REQUIRED WORK
Below are some records. Say in a single number how many of their lines include the word "font".

== Segment start ==

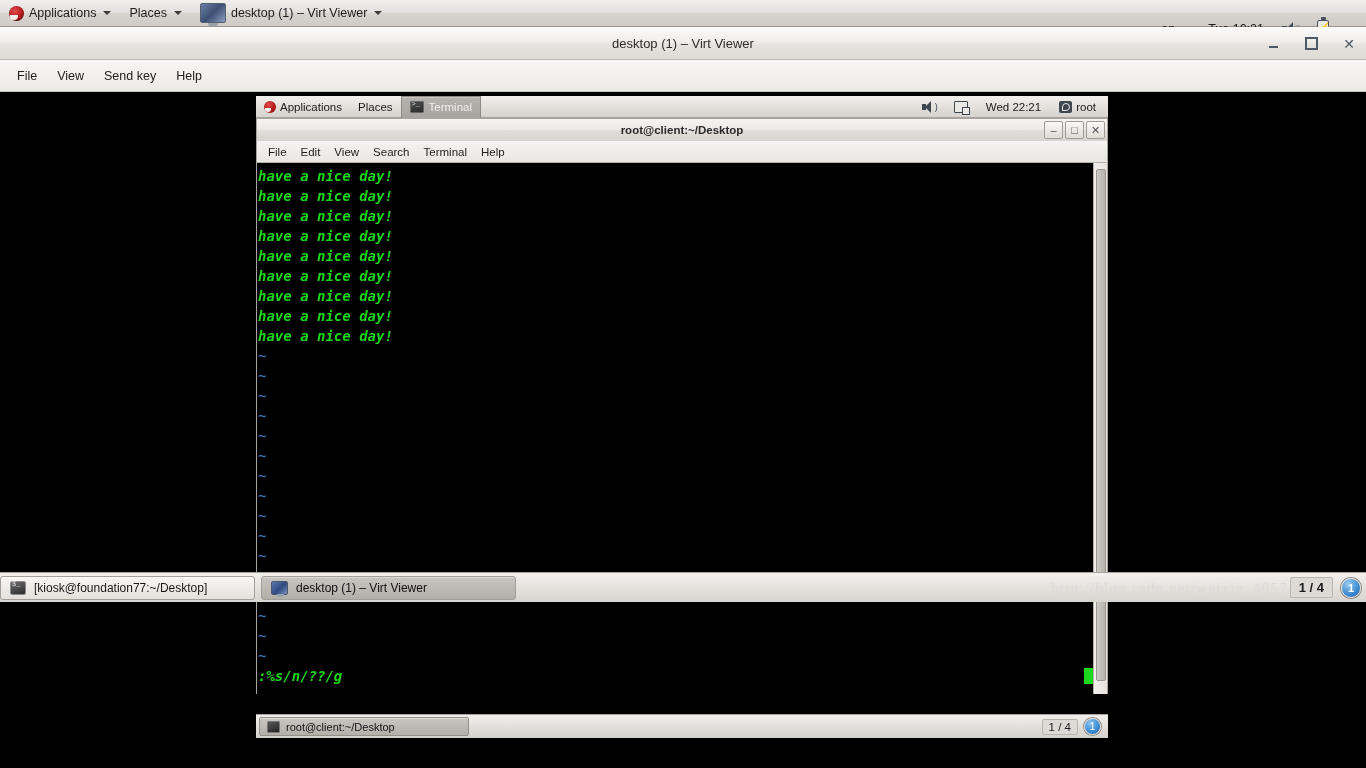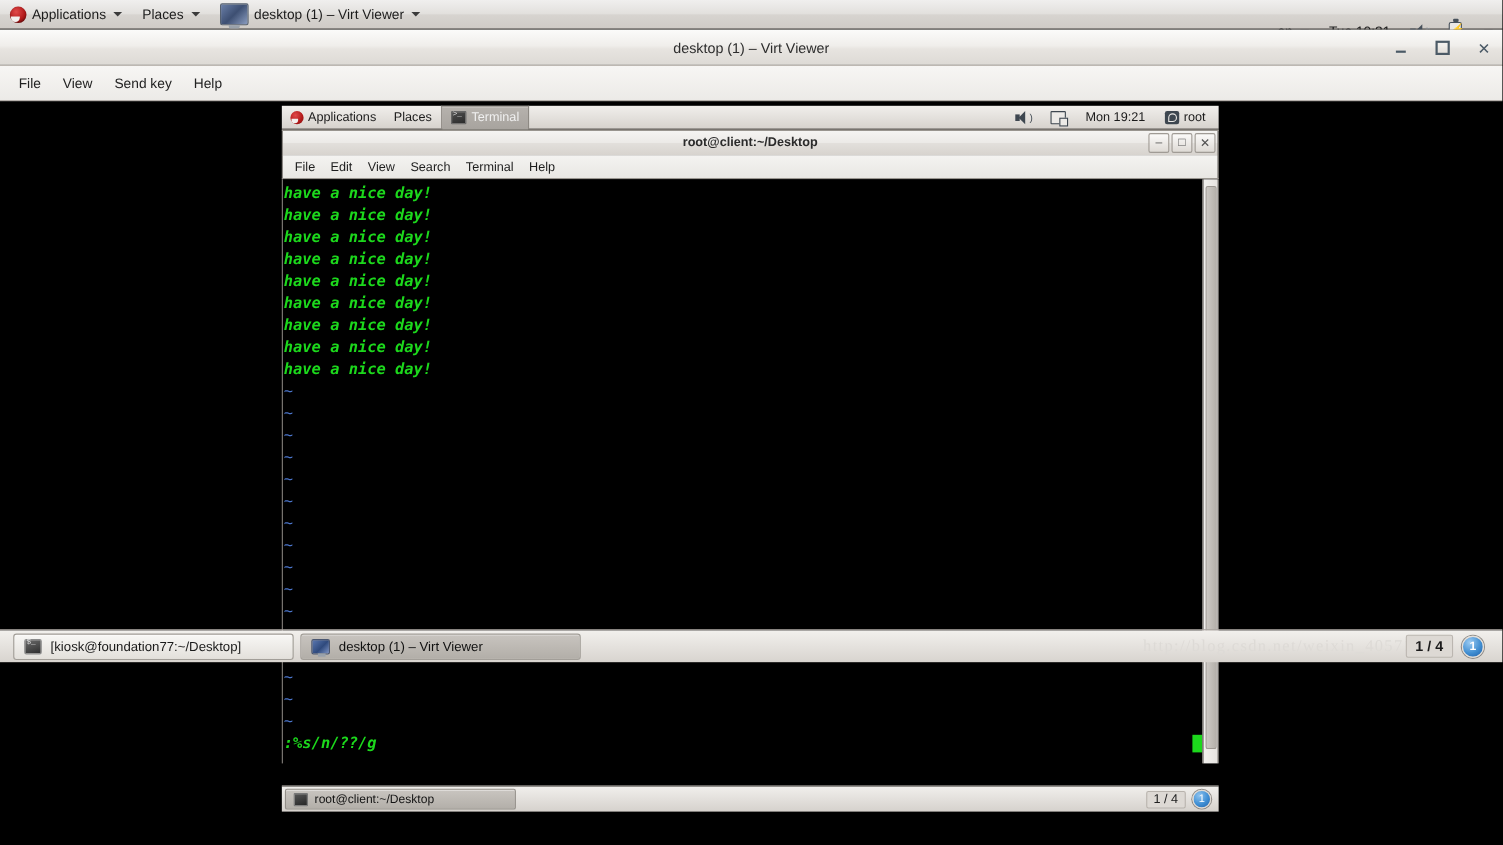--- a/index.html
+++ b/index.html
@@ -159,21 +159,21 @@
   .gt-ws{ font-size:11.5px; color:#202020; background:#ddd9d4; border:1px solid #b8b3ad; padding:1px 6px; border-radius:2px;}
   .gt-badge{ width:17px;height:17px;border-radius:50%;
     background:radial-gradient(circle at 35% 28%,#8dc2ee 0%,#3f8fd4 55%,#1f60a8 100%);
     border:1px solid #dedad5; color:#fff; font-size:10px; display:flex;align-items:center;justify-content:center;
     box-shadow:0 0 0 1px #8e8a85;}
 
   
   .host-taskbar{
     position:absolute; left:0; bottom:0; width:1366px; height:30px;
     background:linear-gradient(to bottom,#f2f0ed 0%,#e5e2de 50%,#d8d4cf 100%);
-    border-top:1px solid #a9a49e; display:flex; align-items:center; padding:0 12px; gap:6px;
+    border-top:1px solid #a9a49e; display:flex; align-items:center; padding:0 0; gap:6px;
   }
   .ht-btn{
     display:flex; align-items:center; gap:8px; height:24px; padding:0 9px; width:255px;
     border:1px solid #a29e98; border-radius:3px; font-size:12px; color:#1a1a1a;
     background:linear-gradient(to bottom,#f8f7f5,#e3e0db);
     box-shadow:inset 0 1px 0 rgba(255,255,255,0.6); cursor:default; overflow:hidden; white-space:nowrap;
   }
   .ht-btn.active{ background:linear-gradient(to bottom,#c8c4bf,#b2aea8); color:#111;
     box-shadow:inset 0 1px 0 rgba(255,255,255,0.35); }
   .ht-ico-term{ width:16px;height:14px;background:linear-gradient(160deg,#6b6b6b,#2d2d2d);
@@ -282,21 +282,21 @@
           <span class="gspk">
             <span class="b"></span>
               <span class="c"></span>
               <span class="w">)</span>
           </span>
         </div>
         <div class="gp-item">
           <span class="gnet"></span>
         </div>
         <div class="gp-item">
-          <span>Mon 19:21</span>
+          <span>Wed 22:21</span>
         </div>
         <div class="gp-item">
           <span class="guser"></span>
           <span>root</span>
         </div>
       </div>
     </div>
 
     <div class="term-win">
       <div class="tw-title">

== Segment end ==

PROBLEM SOLUTION
3